=== Entries supplied ===

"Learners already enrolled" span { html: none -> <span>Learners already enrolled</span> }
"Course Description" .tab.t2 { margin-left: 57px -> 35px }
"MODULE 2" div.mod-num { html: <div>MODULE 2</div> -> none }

===
=== Entries supplied ===

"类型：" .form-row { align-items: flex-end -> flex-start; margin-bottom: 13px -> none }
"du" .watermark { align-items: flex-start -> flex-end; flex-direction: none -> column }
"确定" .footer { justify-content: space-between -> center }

===

Considering only the material above, set down every line from the one with "align-items: flex-end ->" to the one with "justify-content: space-between ->", inclusive, exactly as written.

** Solution for this task **
"类型：" .form-row { align-items: flex-end -> flex-start; margin-bottom: 13px -> none }
"du" .watermark { align-items: flex-start -> flex-end; flex-direction: none -> column }
"确定" .footer { justify-content: space-between -> center }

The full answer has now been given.